The process of comparing average facial shells involved manual alignment of the 5 points on the facial scans (4 points at the outer and inner canthus of the eyes, and 1 point on the nasal tip), followed by fine alignment performed automatically by RF6.12 Linear measurements, color histograms, and surface areas and shapes were the parameters used in the study.
Linear measurements representing the mean differences between 2 surface shells were recorded in millimeters. The value of linear measurement represents the sum of all differences between superimposed surfaces of the 2 shells. This sum could be used as an indicator of the best fit between 2 shells and as an indicator of regions where changes are present on the face.
Color histograms give us an indication of the differences between average facial shells: the blue areas show negative values, and the red areas show positive values.
Surface areas and shapes
Surface areas and shapes were generated automatically by RF6. These shapes were obtained when a previous tolerance of 0.425 mm was applied to the paired surface shell studies. Areas corresponding to 0.425 mm were deemed to be similar; shapes above this tolerance represented differences and were shown as surface shapes and color deviations.

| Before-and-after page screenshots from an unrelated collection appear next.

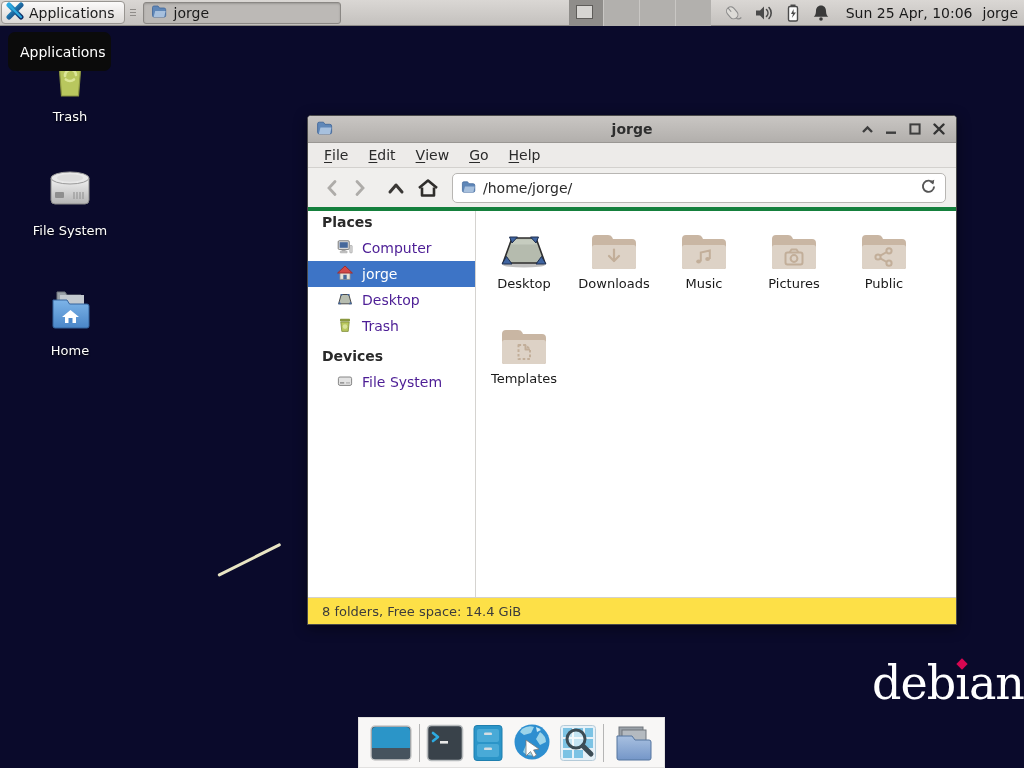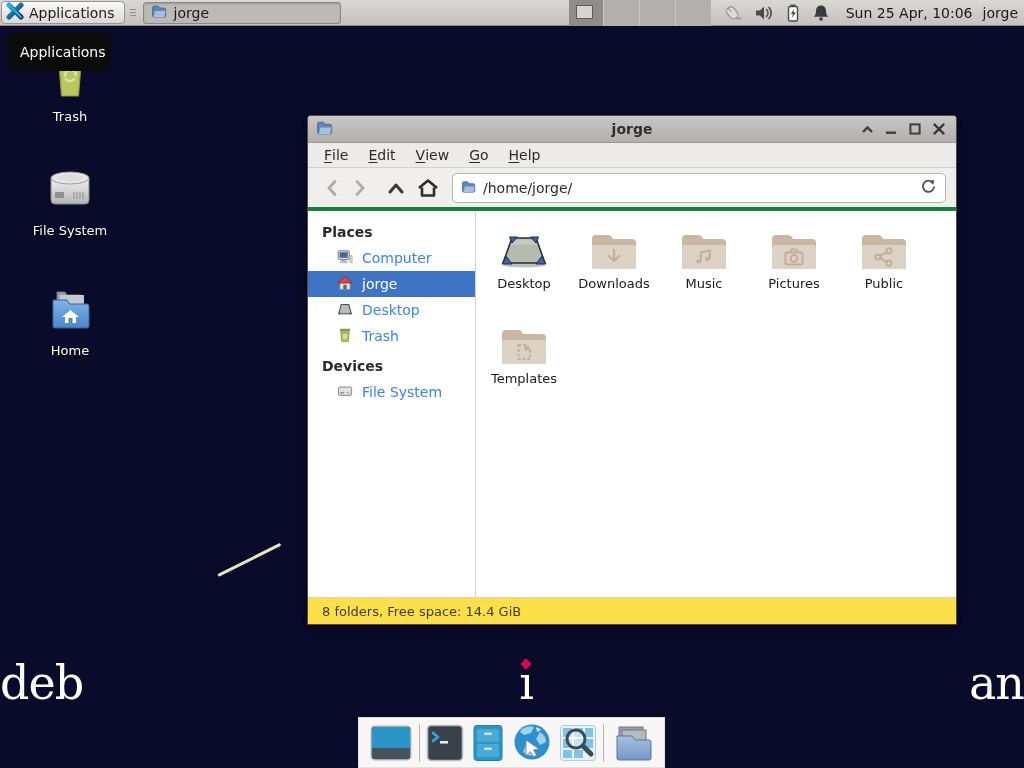--- a/index.html
+++ b/index.html
@@ -67,39 +67,39 @@
 
   .toolbar { height:43px; background:#f0efed; border-bottom:4px solid #15803d; display:flex;
              align-items:center; padding:0 10px; flex:0 0 43px; }
   .nav-btn { width:28px; height:28px; display:flex; align-items:center; justify-content:center; border-radius:3px; }
   .path-bar { flex:1; height:30px; margin-left:10px; background:#fff; border:1px solid #b8b6b3;
               border-radius:5px; display:flex; align-items:center; padding:0 8px; gap:7px;
               font-size:14px; color:#2a2a2a; }
   .path-bar .reload { margin-left:auto; }
 
   .content { flex:1; display:flex; min-height:0; }
-  .sidebar { width:168px; background:#fff; border-right:1px solid #d5d3d0; padding-top:10px; }
+  .sidebar { width:168px; background:#fff; border-right:1px solid #d5d3d0; }
   .side-header { padding:3px 0 5px 14px; font-size:14px; font-weight:bold; color:#2a2a2a; }
   .side-item { height:26px; display:flex; align-items:center; gap:9px; padding-left:29px;
-               font-size:14px; color:#3b82f6; }
+               font-size:14px; color:#4c1d95; }
   .side-item svg { flex:0 0 16px; }
   .side-item.selected { background:#3d74c6; color:#fff; }
   .side-header.devices { margin-top:6px; }
 
   .files { flex:1; background:#fff; padding:12px 0 0 3px;
            display:grid; grid-template-columns:repeat(5,90px); grid-auto-rows:95px; align-content:start; }
   .file-item { display:flex; flex-direction:column; align-items:center; }
   .file-icon { width:56px; height:48px; display:flex; align-items:flex-end; justify-content:center; }
   .file-label { margin-top:5px; font-size:13px; color:#1a1a1a; }
 
   .statusbar { height:27px; background:#fde047; border-top:1px solid #d3d1ce; display:flex;
                align-items:center; padding-left:14px; font-size:13px; color:#3c3c3c; flex:0 0 27px; }
 
   
-  .debian-logo { position:absolute; left:0; top:656px; width:1024px; display:flex; justify-content:space-between;
+  .debian-logo { position:absolute; left:0; top:656px; width:1024px; display:flex; justify-content:flex-end;
                  font-family:"DejaVu Serif","Liberation Serif",serif; font-size:46px; color:#fff;
                  letter-spacing:-1px; }
   .debian-logo .i-wrap { position:relative; }
   .debian-logo .i-dot { position:absolute; left:50%; top:4px; width:8px; height:8px; background:#d70751;
                         transform:translateX(-50%) rotate(45deg); }
 
   
   .dock { position:absolute; left:358px; top:717px; width:307px; height:51px; background:#f8f7f6;
           border:1px solid #e2e1e0; display:flex; align-items:center; justify-content:space-evenly;
           padding:0 4px; z-index:30; }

Absolute linear differences among average surface shells of the subgroups ranged from 0.36 mm (SM and WM) to 1.51 mm (SM and WF), as presented in Table 1. The absolute linear difference between SF and SM was 0.98 mm, and between WF and WM, 1.29 mm.
The results of differences between subgroups shown on color histograms are presented in Table 1. Similarities between the subgroups ranged from 13.43% (SM and WF) to 70.23% between male subgroups (SM and WM). The percentage of similarity in Slovenian gender–specific subgroups (SF and SM) was 20.43%, and in Welsh gender–specific subgroups (WF and WM), 16.37%.
Differences Regarding Shape and Area
Subgroups differed in terms of shapes and areas of the face. These differences were shown with the color histogram (Figure 1). The surface area that varied most was between SM and WF subgroups. Differences between SM and WF were mainly present in the area of the eyes and were spreading to the malar area. The SM average shell most differed from the SF average shell in the areas of the eyes, nose, malar region, and mandible. The WF and WM groups also exhibited greatest differences in the malar regions, the areas of the eyes, and the mandible. The SF and WF groups differed most in the areas of the eyes, malar region, mandible, and upper lip. The SM and WM differed in the areas of the eyes, nose, mandible, and upper lip.
The periocular, perinasal, and malar areas of the SF subgroup are less protruded than those of the WF group. On the other hand, the mandible in the SF subgroups is more protruded and wider. The upper lip of the SF group is more pronounced than that of the WF group (Figure 2).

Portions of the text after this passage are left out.